Bob, thank you for this helpful article. This article attacks the chimera of the emergency fund principle. As a financial planner, I have repeated this mantra like an ad nauseam yoga chant. It's time to modify our approach to this pet platitude.
Financial planning involves emotions, risk, and fundamental principles . A sensitivity analysis brings numbers to bear on a person's situation and desire to have a "reserve" fund. We use Envestnet / MoneyGuide's financial planning software to run "what if" scenarios for our clients to help us more accurately determine how much they should keep for a rainy day, week, or decade.
I like the example of how an $80,000 annual living standard may be reduced to $75,000 by allocating a certain amount to "reserve" funds. You wrote, "As an example, placing $40,000 on reserve may decrease today’s living standard to $75,000. Not much of a change for the security afforded by a rainy day fund." Yes, the "reserve" fund provides psychological comfort that is likely more important to the client than the reduced living standard, which is spread out over a period of time.

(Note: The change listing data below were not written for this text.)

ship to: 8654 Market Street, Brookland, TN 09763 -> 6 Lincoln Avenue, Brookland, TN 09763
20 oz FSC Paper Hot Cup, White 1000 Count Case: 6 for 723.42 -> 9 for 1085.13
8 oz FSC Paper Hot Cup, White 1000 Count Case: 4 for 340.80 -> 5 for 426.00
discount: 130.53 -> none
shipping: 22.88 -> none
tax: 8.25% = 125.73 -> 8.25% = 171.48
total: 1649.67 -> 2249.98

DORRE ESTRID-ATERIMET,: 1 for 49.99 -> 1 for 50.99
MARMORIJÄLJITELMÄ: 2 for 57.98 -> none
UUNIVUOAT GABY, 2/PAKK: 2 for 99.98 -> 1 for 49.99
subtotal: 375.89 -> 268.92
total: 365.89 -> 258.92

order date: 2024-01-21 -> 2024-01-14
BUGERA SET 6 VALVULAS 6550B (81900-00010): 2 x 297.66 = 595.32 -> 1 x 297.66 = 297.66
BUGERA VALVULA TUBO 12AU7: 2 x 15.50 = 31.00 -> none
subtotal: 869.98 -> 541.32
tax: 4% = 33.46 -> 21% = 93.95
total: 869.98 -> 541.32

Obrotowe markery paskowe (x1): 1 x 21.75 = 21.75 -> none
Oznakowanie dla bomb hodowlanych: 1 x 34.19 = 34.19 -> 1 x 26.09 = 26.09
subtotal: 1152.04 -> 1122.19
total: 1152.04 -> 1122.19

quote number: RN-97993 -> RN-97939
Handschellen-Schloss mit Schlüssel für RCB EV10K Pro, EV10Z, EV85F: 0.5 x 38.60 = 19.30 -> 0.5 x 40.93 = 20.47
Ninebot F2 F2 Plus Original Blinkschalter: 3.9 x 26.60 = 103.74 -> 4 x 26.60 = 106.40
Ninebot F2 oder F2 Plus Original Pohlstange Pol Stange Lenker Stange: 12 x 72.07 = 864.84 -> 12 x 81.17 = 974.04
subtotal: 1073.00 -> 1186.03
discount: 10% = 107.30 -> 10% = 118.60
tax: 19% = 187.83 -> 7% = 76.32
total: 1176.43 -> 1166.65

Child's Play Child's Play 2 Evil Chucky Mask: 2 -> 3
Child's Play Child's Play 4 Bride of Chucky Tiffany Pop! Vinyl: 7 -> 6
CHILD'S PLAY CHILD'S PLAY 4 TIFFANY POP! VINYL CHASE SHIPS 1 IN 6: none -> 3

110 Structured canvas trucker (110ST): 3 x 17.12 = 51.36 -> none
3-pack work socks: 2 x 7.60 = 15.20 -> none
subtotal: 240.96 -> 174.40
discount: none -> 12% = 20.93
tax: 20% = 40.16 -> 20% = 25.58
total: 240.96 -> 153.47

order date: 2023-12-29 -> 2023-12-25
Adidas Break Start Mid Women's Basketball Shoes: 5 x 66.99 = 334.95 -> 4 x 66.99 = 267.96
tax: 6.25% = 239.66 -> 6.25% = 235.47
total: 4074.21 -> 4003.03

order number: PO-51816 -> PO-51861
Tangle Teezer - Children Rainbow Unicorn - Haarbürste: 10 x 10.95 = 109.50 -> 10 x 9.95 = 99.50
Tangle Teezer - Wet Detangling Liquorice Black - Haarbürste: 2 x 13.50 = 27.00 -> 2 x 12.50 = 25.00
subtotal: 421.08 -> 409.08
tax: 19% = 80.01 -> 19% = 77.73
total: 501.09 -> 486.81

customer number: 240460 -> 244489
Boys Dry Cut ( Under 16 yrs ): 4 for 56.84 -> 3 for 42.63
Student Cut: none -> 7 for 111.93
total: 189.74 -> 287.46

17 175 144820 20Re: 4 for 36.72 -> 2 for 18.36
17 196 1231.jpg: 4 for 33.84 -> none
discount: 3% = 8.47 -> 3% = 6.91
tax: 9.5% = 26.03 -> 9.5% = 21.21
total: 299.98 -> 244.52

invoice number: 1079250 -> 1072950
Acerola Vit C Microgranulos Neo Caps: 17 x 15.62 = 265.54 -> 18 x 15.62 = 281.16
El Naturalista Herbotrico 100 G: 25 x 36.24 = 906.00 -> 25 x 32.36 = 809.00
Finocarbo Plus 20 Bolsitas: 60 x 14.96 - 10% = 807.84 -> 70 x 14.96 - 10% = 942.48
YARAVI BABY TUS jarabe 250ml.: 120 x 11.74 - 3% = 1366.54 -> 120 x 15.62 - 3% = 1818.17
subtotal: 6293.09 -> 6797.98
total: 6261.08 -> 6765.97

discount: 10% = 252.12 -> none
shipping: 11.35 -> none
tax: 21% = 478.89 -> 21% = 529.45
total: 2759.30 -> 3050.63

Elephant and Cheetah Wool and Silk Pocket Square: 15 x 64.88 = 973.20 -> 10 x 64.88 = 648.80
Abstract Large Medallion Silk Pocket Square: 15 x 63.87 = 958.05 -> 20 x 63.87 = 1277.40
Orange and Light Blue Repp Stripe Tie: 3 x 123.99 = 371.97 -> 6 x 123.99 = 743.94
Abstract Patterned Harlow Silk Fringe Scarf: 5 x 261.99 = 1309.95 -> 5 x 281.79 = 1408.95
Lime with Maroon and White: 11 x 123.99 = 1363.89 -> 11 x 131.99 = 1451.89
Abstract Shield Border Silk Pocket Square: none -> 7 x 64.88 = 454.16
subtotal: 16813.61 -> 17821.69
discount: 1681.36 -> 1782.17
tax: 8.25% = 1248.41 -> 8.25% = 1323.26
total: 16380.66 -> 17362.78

One biblical reference that could be used to support an emergency fund is found in the Book of Proverbs. The Bible says:
Four things on earth are small,
but they are exceedingly wise:
the ants are a people not strong,
yet they provide their food in the summer..." (Pro 30:25).
According to www.antsauthority.com:
Where Do Ants Store Their Food? Ants store their food inside the nest in separate compartments for future use. Moreover, they can also keep it inside the abdomens temporarily to feed larvae through regurgitation. Furthermore, they hide seeds, grains, and dead insects in addition to water during the summer season.
This would be one verse to support the biblical basis for saving your money - so you have enough to eat and take care of yourself when conditions are not favorable.
Personally, I don't keep a lot in savings. I have a higher risk tolerance, but we also have a decent amount of retirement assets and access to credit. As people often say, "You do you."
One other thing I didn't notice in this article was typos. Keep up the great work! It's a pleasure to read these posts and participate in the community.